▶ _Task_: The records below are to be output exactly, except for their pictures.

+++ Data supplied +++

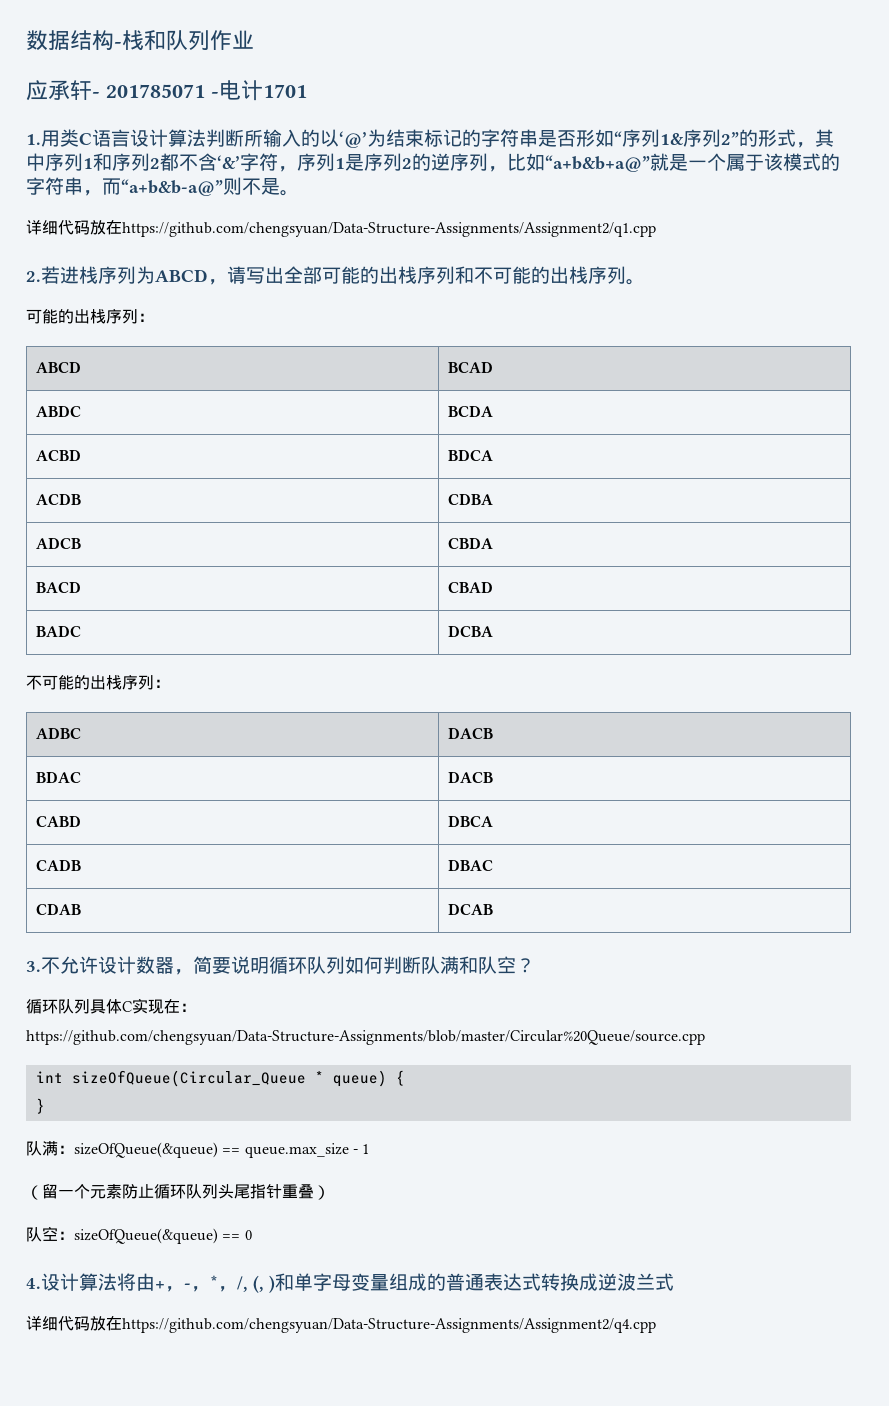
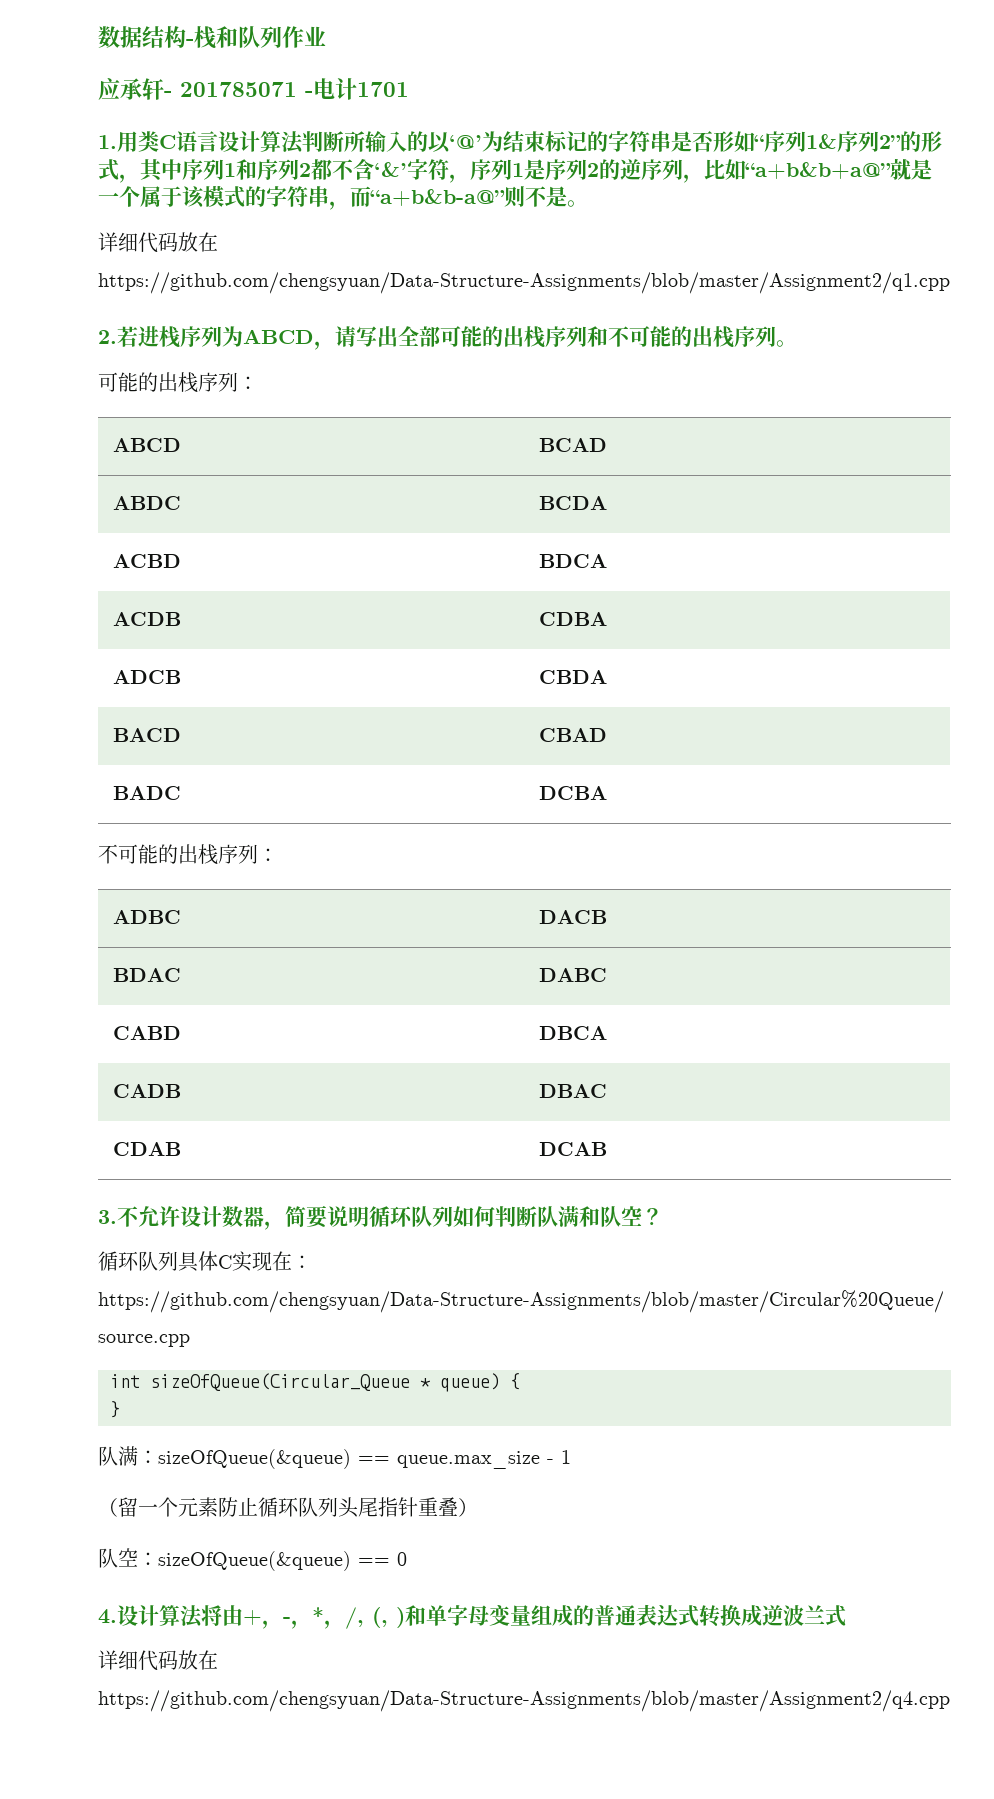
[122,222,656,237] https://github.com/chengsyuan/Data-Structure-Assignments/Assignment2/q1.cpp -> [98,272,950,294] https://github.com/chengsyuan/Data-Structure-Assignments/blob/master/Assignment2/q1.cpp
[448,771,494,783] DACB -> [538,968,607,982] DABC
[122,1318,656,1333] https://github.com/chengsyuan/Data-Structure-Assignments/Assignment2/q4.cpp -> [98,1690,950,1712] https://github.com/chengsyuan/Data-Structure-Assignments/blob/master/Assignment2/q4.cpp

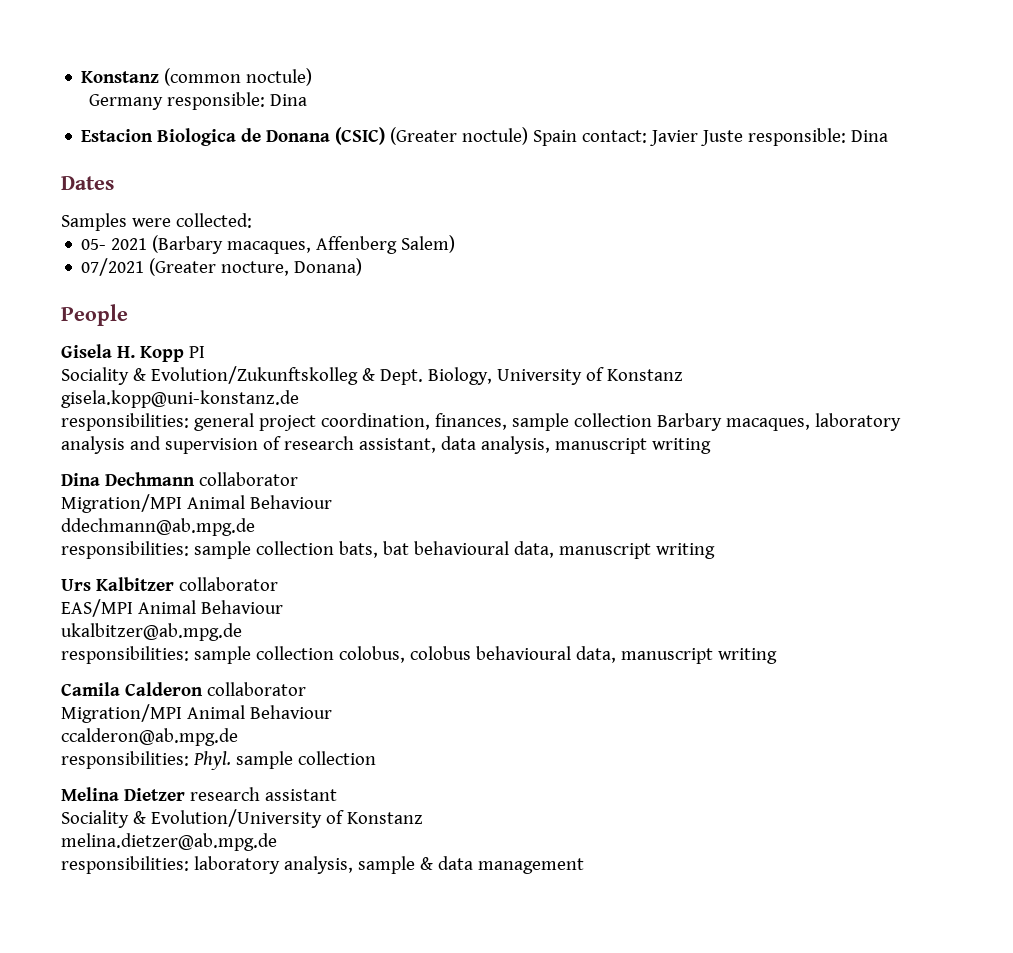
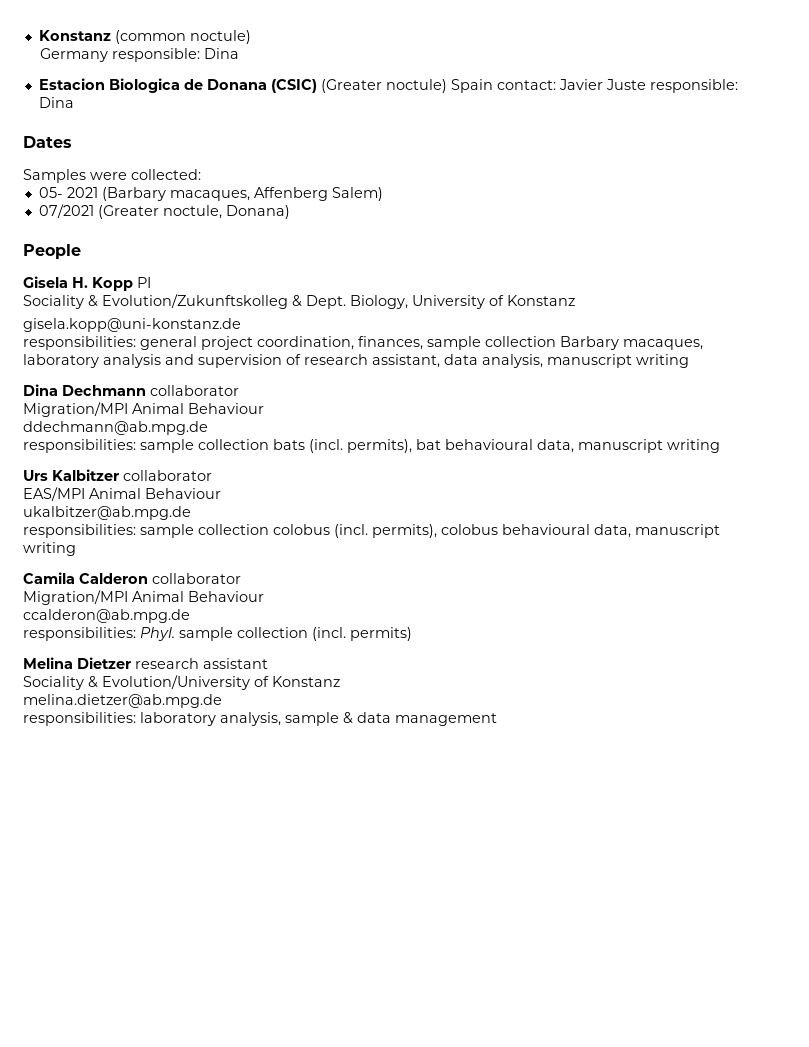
[221,261,290,276] nocture, -> [162,205,222,219] noctule,
[338,541,378,558] bats, -> [273,439,412,453] bats (incl. permits),
[338,646,405,663] colobus, -> [273,524,437,538] colobus (incl. permits),
(376, 758) none -> [312,627,412,641] (incl. permits)

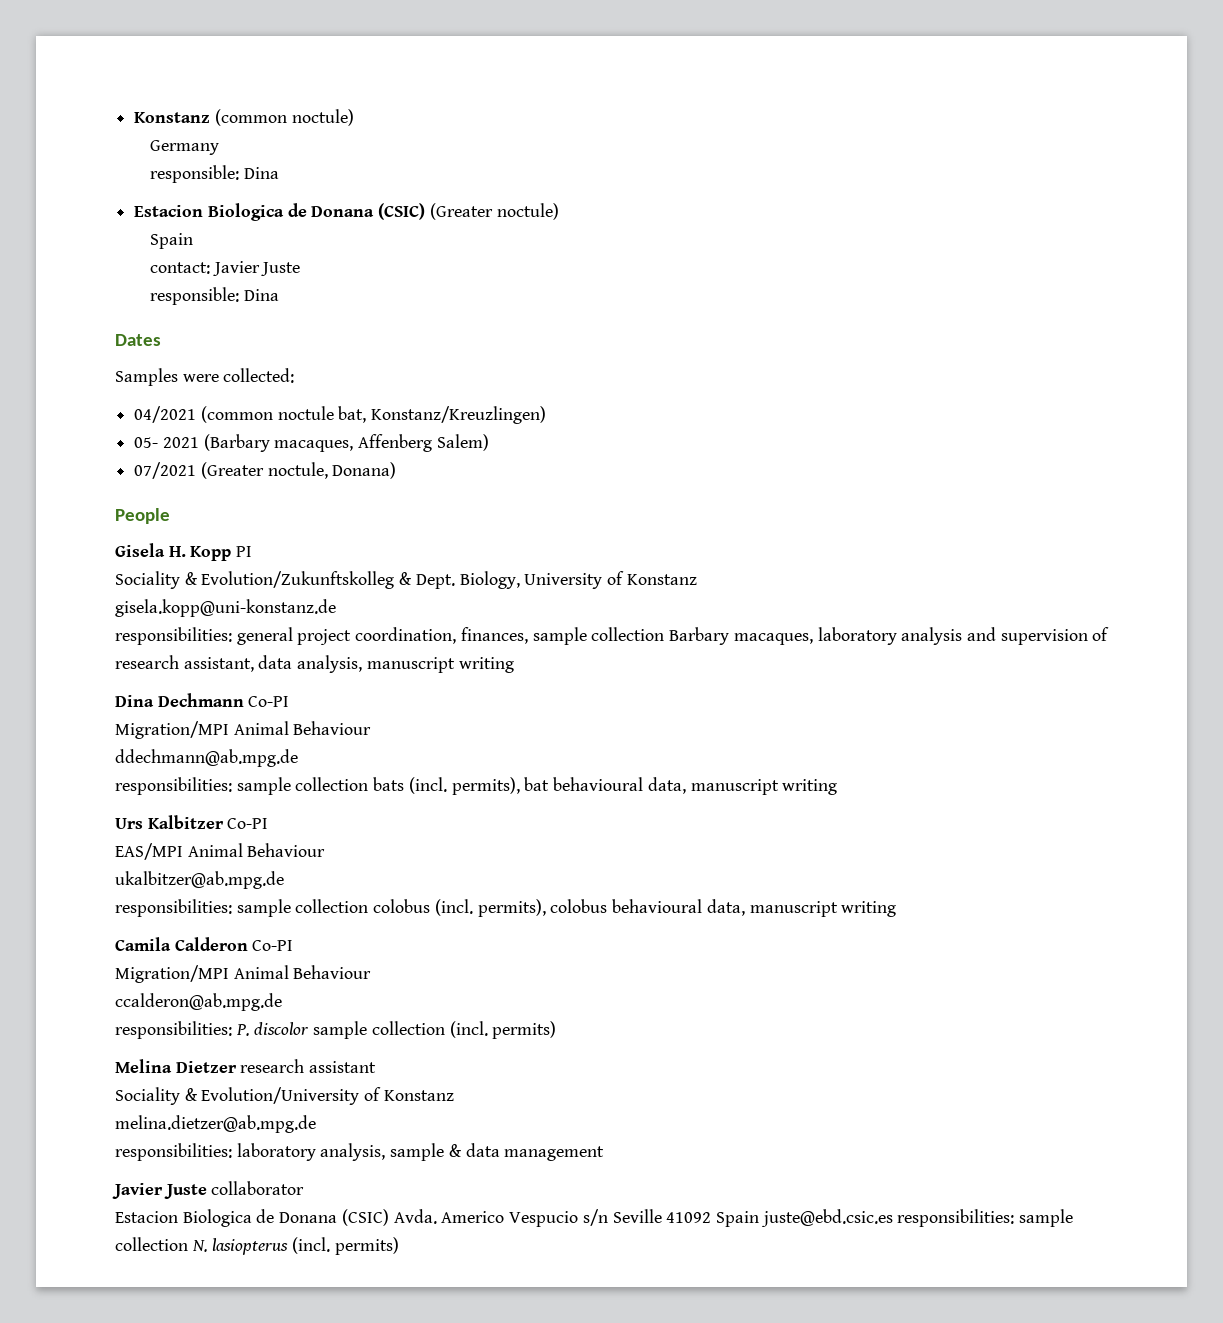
(109, 55) none -> (219, 147) //
[450,79,493,93] Spain -> [149,233,193,249] // Spain //
(646, 84) none -> (301, 269) //
(201, 174) none -> [134,406,547,424] // 04/2021 (common noctule bat, Konstanz/Kreuzlingen)
[150,385,239,396] collaborator -> [248,696,290,707] Co-PI
[123,470,212,481] collaborator -> [227,818,269,829] Co-PI
[152,573,241,584] collaborator -> [252,940,294,951] Co-PI
[140,627,175,641] Phyl. -> [235,1022,310,1036] P. discolor
(497, 719) none -> [112,1181,305,1199] [115,1209,1074,1227] [115,1237,399,1255] // Javier Juste collaborator // Estacion Biologica de Donana (CSIC) Avda. Americo Vespucio s/n Seville 41092 Spain juste@ebd.csic.es responsibilities: sample collection N. lasiopterus (incl. permits)

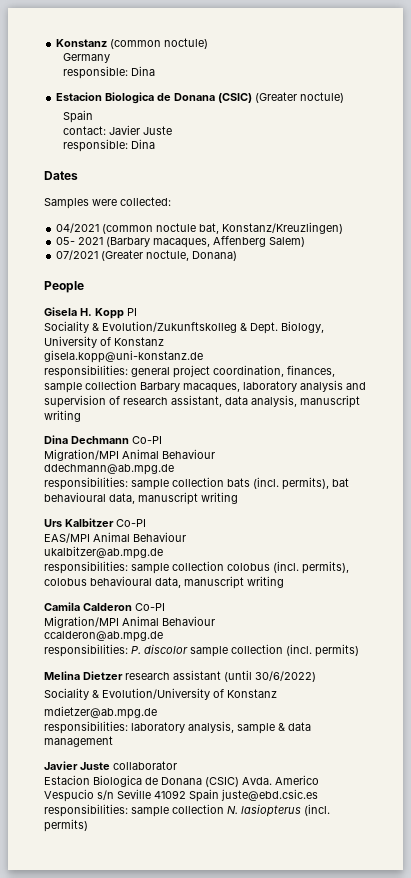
(377, 1067) none -> [224,670,316,682] (until 30/6/2022)
[115,1115,316,1133] melina.dietzer@ab.mpg.de -> [44,706,157,719] mdietzer@ab.mpg.de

+++

▶ _Solution to the problem_:
[122,222,656,237] https://github.com/chengsyuan/Data-Structure-Assignments/Assignment2/q1.cpp -> [98,272,950,294] https://github.com/chengsyuan/Data-Structure-Assignments/blob/master/Assignment2/q1.cpp
[448,771,494,783] DACB -> [538,968,607,982] DABC
[122,1318,656,1333] https://github.com/chengsyuan/Data-Structure-Assignments/Assignment2/q4.cpp -> [98,1690,950,1712] https://github.com/chengsyuan/Data-Structure-Assignments/blob/master/Assignment2/q4.cpp

[221,261,290,276] nocture, -> [162,205,222,219] noctule,
[338,541,378,558] bats, -> [273,439,412,453] bats (incl. permits),
[338,646,405,663] colobus, -> [273,524,437,538] colobus (incl. permits),
(376, 758) none -> [312,627,412,641] (incl. permits)

(109, 55) none -> (219, 147) //
[450,79,493,93] Spain -> [149,233,193,249] // Spain //
(646, 84) none -> (301, 269) //
(201, 174) none -> [134,406,547,424] // 04/2021 (common noctule bat, Konstanz/Kreuzlingen)
[150,385,239,396] collaborator -> [248,696,290,707] Co-PI
[123,470,212,481] collaborator -> [227,818,269,829] Co-PI
[152,573,241,584] collaborator -> [252,940,294,951] Co-PI
[140,627,175,641] Phyl. -> [235,1022,310,1036] P. discolor
(497, 719) none -> [112,1181,305,1199] [115,1209,1074,1227] [115,1237,399,1255] // Javier Juste collaborator // Estacion Biologica de Donana (CSIC) Avda. Americo Vespucio s/n Seville 41092 Spain juste@ebd.csic.es responsibilities: sample collection N. lasiopterus (incl. permits)

(377, 1067) none -> [224,670,316,682] (until 30/6/2022)
[115,1115,316,1133] melina.dietzer@ab.mpg.de -> [44,706,157,719] mdietzer@ab.mpg.de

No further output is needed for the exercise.